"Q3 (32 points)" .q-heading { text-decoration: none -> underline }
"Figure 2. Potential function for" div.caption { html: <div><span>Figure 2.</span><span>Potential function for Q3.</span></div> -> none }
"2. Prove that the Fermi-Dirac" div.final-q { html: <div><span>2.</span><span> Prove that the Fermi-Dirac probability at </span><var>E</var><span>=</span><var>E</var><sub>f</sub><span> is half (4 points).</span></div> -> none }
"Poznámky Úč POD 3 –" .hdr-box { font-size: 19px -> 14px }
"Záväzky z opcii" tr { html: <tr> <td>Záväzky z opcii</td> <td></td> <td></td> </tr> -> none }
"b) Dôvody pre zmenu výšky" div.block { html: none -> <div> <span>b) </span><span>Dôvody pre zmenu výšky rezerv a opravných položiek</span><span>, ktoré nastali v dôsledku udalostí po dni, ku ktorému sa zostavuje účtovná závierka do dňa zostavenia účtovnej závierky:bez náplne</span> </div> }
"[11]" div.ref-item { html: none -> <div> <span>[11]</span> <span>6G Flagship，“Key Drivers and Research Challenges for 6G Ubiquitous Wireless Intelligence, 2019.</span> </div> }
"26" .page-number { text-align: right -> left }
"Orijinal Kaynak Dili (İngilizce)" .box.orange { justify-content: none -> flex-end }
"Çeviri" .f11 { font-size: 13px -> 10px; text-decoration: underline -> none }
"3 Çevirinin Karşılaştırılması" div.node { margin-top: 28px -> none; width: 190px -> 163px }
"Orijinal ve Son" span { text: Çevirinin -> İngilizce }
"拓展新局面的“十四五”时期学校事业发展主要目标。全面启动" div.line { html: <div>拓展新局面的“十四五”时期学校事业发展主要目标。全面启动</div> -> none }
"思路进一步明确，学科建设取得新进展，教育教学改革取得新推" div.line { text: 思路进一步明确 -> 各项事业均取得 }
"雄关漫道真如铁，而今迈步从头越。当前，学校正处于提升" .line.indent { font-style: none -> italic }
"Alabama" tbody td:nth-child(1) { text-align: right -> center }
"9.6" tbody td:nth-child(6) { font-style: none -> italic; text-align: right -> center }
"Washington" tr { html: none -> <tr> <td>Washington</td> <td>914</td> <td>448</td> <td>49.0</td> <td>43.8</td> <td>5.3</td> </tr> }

== == ==

All that is needed is the exact run of lines above from the line containing "2. Potential function" through the line containing "-> <div> <span>b)", both of them included.

### RESPONSE TO THIS EXERCISE
"Figure 2. Potential function for" div.caption { html: <div><span>Figure 2.</span><span>Potential function for Q3.</span></div> -> none }
"2. Prove that the Fermi-Dirac" div.final-q { html: <div><span>2.</span><span> Prove that the Fermi-Dirac probability at </span><var>E</var><span>=</span><var>E</var><sub>f</sub><span> is half (4 points).</span></div> -> none }
"Poznámky Úč POD 3 –" .hdr-box { font-size: 19px -> 14px }
"Záväzky z opcii" tr { html: <tr> <td>Záväzky z opcii</td> <td></td> <td></td> </tr> -> none }
"b) Dôvody pre zmenu výšky" div.block { html: none -> <div> <span>b) </span><span>Dôvody pre zmenu výšky rezerv a opravných položiek</span><span>, ktoré nastali v dôsledku udalostí po dni, ku ktorému sa zostavuje účtovná závierka do dňa zostavenia účtovnej závierky:bez náplne</span> </div> }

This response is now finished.